William Locke Brockman (1802 – 28 November 1872) was an early settler in Western Australia, who became a pastoralist and stock breeder, and a Member of the Western Australian Legislative Council.

==Biography==
Born in Kent, England, in 1802, William Locke Brockman was a member of the Brockman family, a Kent family with a history dating back to the 14th century. Little is known of his early life, except that he was a farmer with land in the Romney Marsh area. In 1827, Brockman married Ann Francis Elizabeth Hamersley (1809–1876). They had six sons and three daughters.

In 1829, Brockman, with his wife and eldest son Edmund, emigrated to the Swan River Colony in Western Australia. They arrived on in January 1830. Brockman brought with him a prefabricated house, seven servants, and a number of sheep. Under the colony's system of land grants, this entitled him to a grant of over 20,000 acres. He was the ninth person to be granted land in the colony.

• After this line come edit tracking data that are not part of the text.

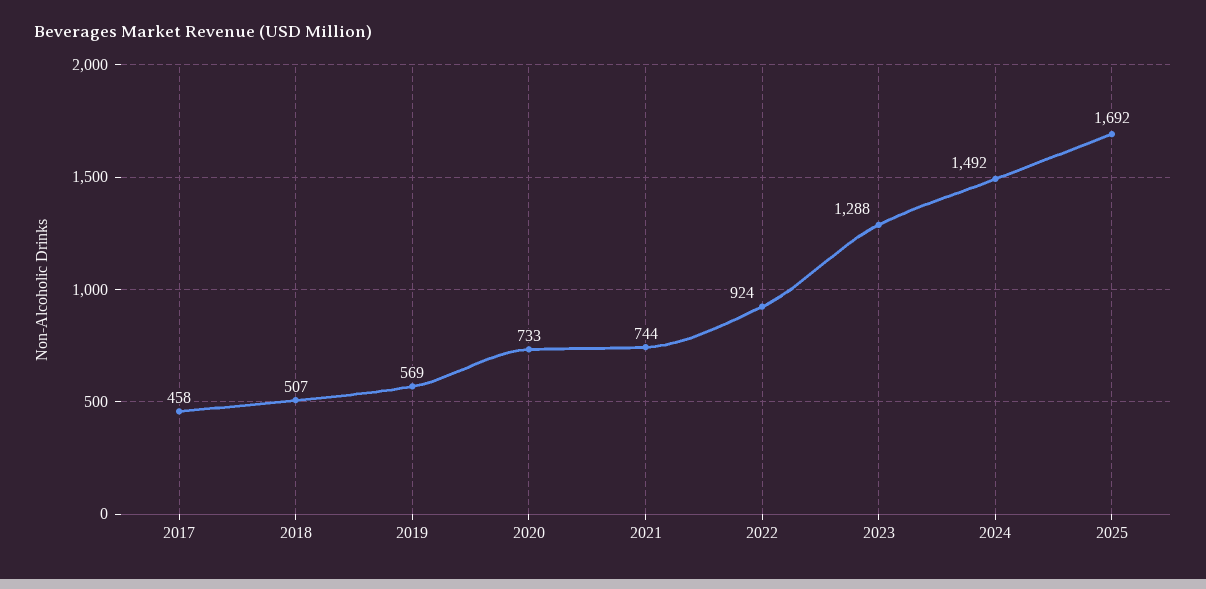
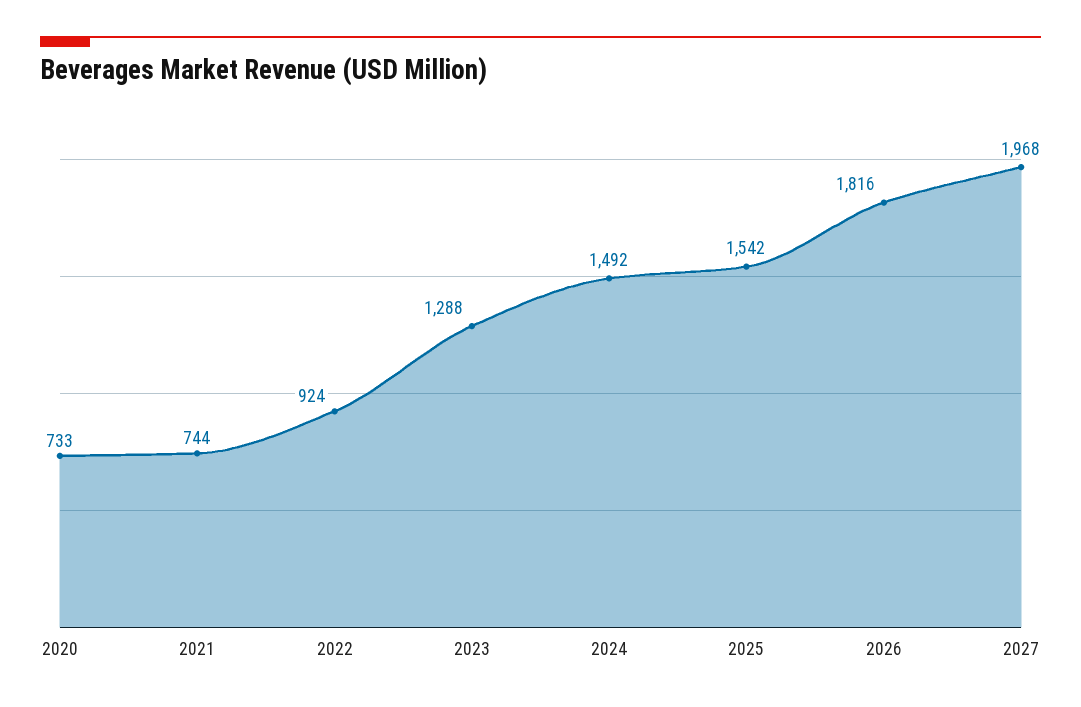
2017: 458 -> none
2018: 507 -> none
2019: 569 -> none
2025: 1692 -> 1542
2026: none -> 1816
2027: none -> 1968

He established himself as a pastoralist and wheat grower in the Upper Swan district. He named his grant Herne Hill, and this name survives today as the name of the Perth suburb of Herne Hill. He was a foundation member of the Swan Agricultural Society in 1831, and in 1833 became a justice of the peace. In 1837, he constructed a mill on his property. His success as a farmer prompted his wife's brother Edward Hamersley to immigrate. Hamersley arrived with his wife and son Edward in February 1837. He ultimately became a successful and wealthy pastoralist, and a member of the Western Australian Legislative Council, and the Hamersley family became one of the most prominent families in the colony.

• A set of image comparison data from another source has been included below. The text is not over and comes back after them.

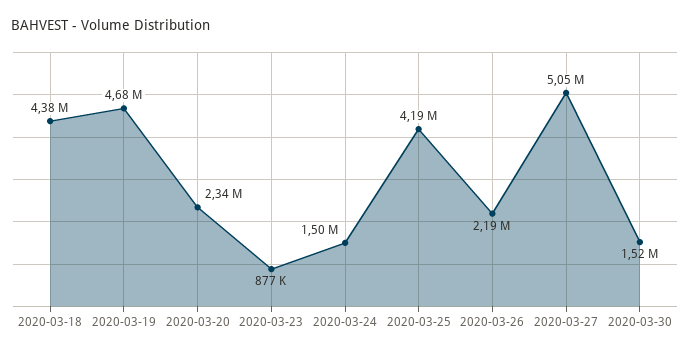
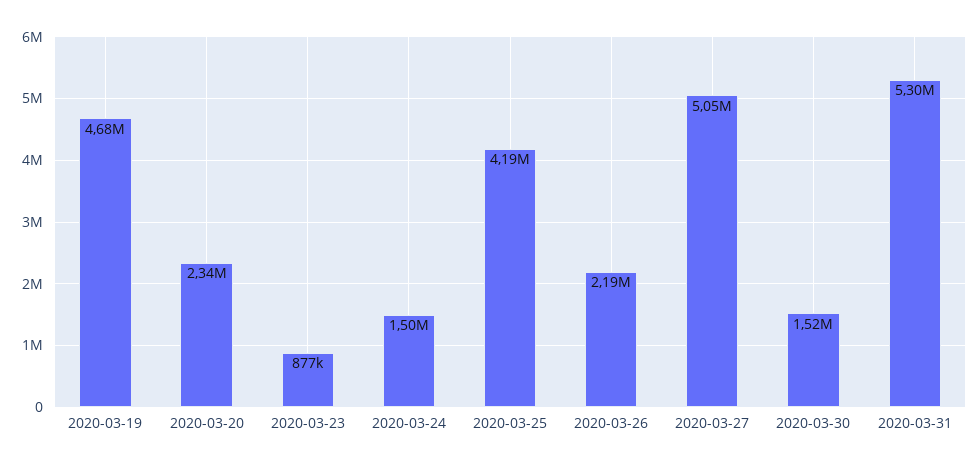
2020-03-18: 4380000 -> none
2020-03-31: none -> 5300000

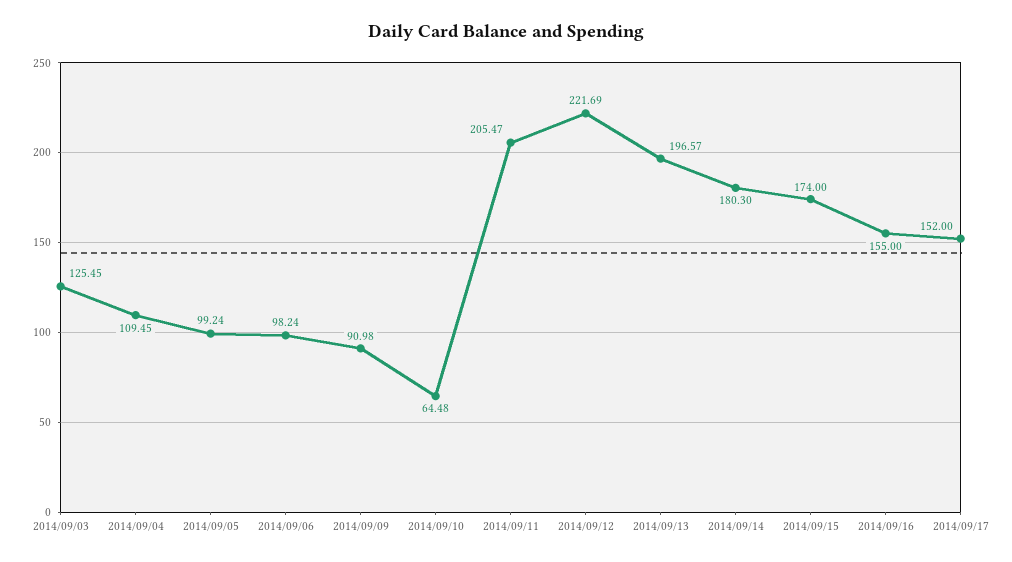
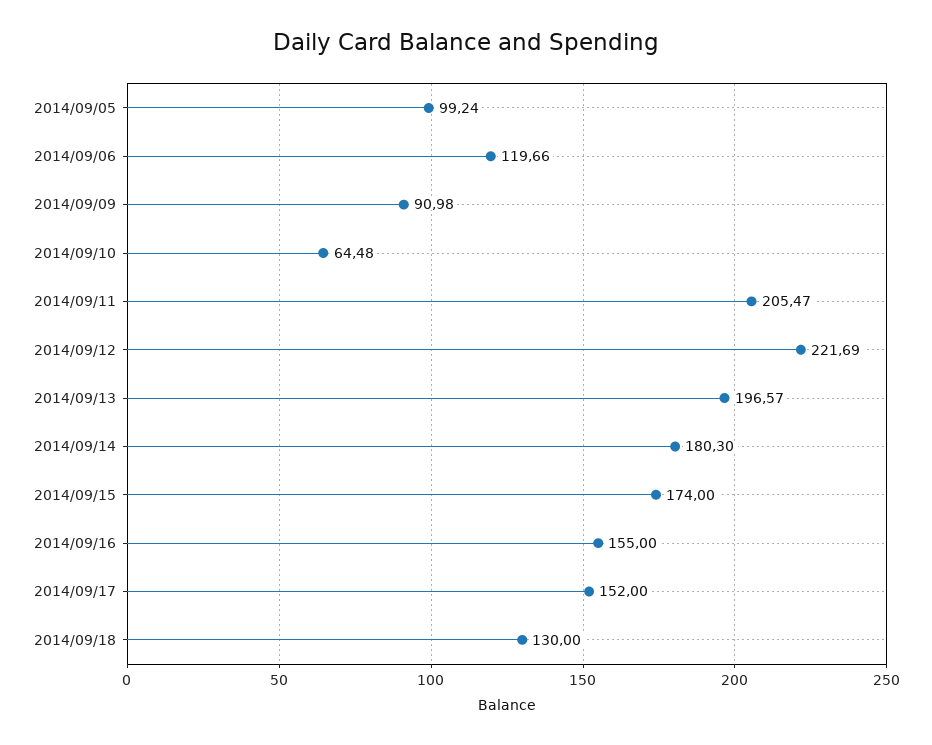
2014/09/03: 125.45 -> none
2014/09/04: 109.45 -> none
2014/09/06: 98.24 -> 119.66
2014/09/18: none -> 130

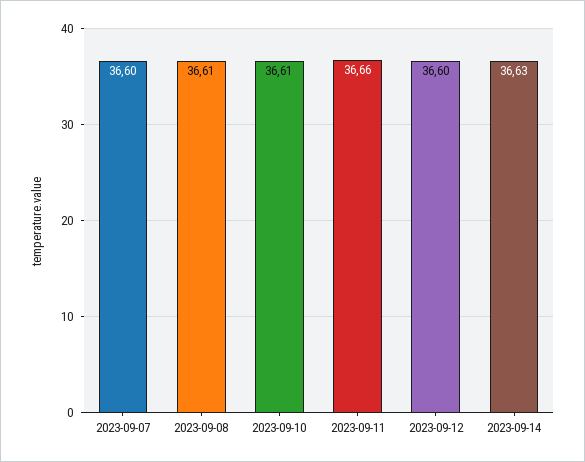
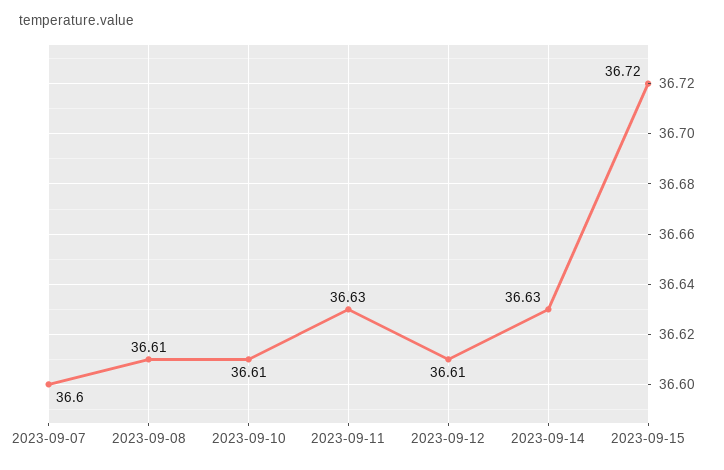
2023-09-11: 36.66 -> 36.63
2023-09-12: 36.6 -> 36.61
2023-09-15: none -> 36.72

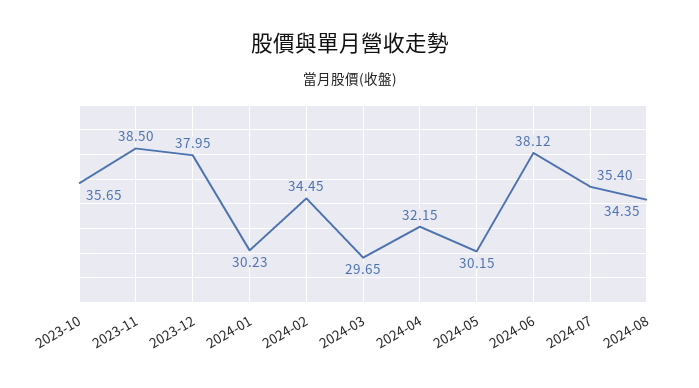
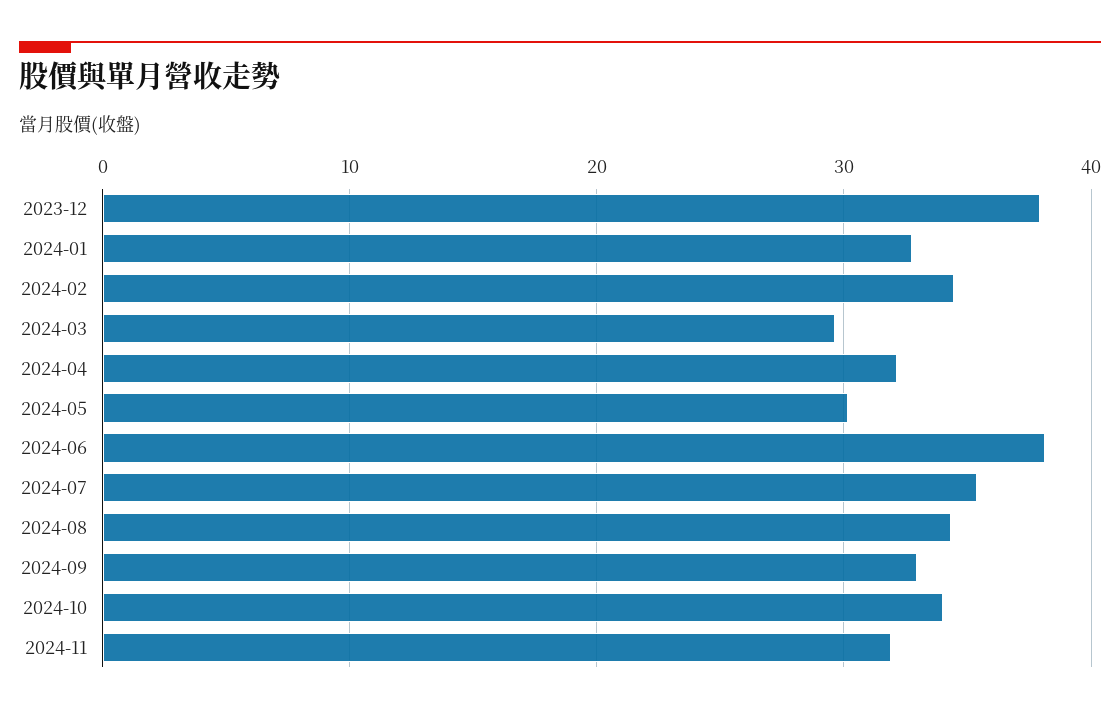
2023-10: 35.65 -> none
2023-11: 38.5 -> none
2024-01: 30.23 -> 33
2024-09: none -> 33
2024-10: none -> 34
2024-11: none -> 32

In 1839, he was nominated to the Western Australian Legislative Council, but he resigned the following year. From around 1845, he began exporting horses to India. He later acquired land near Northam, and was the first person to take up land in what is now the Shire of Bindoon. For this reason, the Brockman River, which flows through the Bindoon Shire, was named after him. Local Aboriginal people showed him the land around Gingin and because it had permanent water, he took up land there in 1841. He called the property Cheriton after the parish of his father, the Reverend Julius Drake-Brockman. A water-powered mill was built over the Gingin Brook by Alfred Carson, and wheat was milled into flour, helping relieve the colony's dependence on imported flour. Due to favourable soils, the property became the principal source of citrus fruit for Perth, and was especially known for what came to be called Cheriton oranges. It is thought that he had sourced the seeds in the Canary Islands.

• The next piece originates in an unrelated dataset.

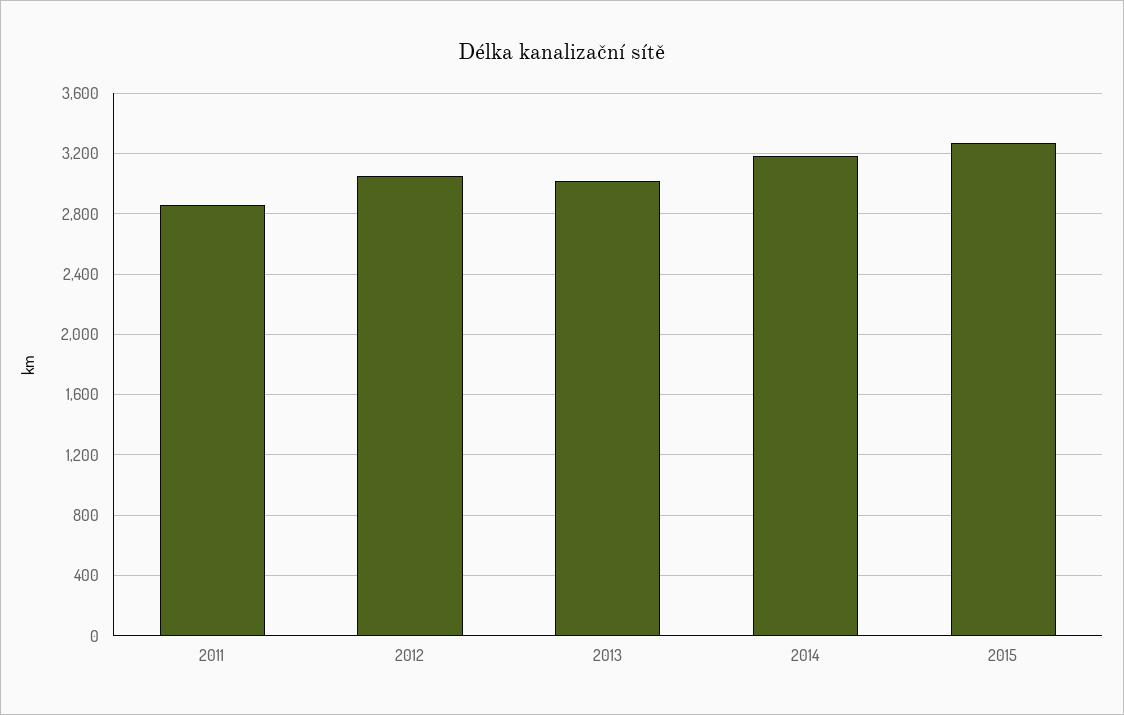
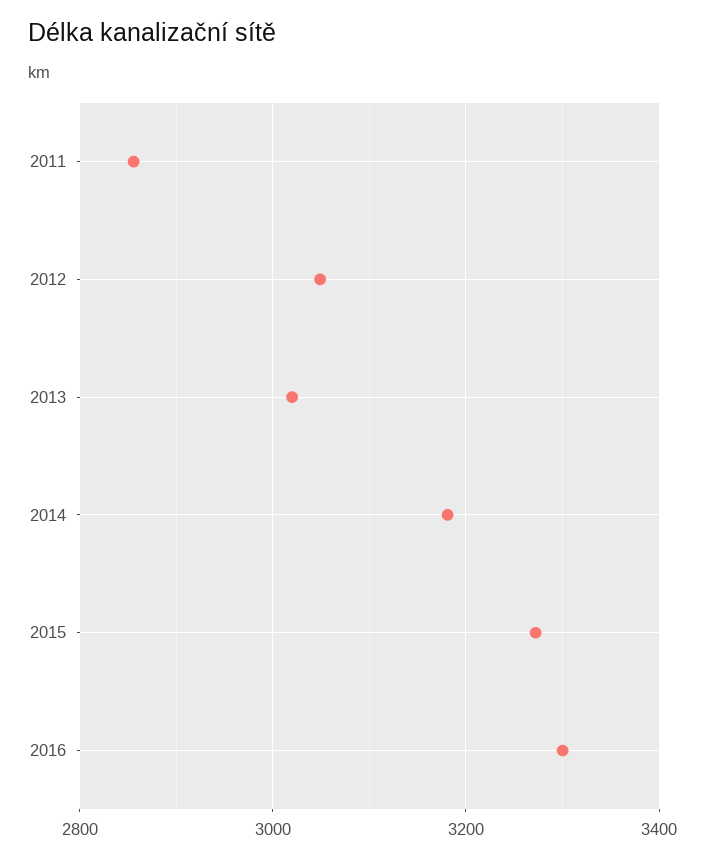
2016: none -> 3300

In the 1860s, he became involved in the public push for representative government. Eventually, the Governor of Western Australia agreed to hold informal Legislative Council elections, on the understanding that he would nominate those elected. In the informal election of May 1867, he was elected for Guildford, and was accordingly nominated to the council. He held the nominative seat until July 1870, when the council became formally elective. He contested the seat of Swan in the subsequent election, but was defeated by Thomas Courthope Gull. Two years later he contested the seat again, this time defeating Gull. He held the seat until his death at Herne Hill on 28 November 1872.

Two of his sons, Henry and Edmund Ralph, became farmers in the colony and Members of the Legislative Council.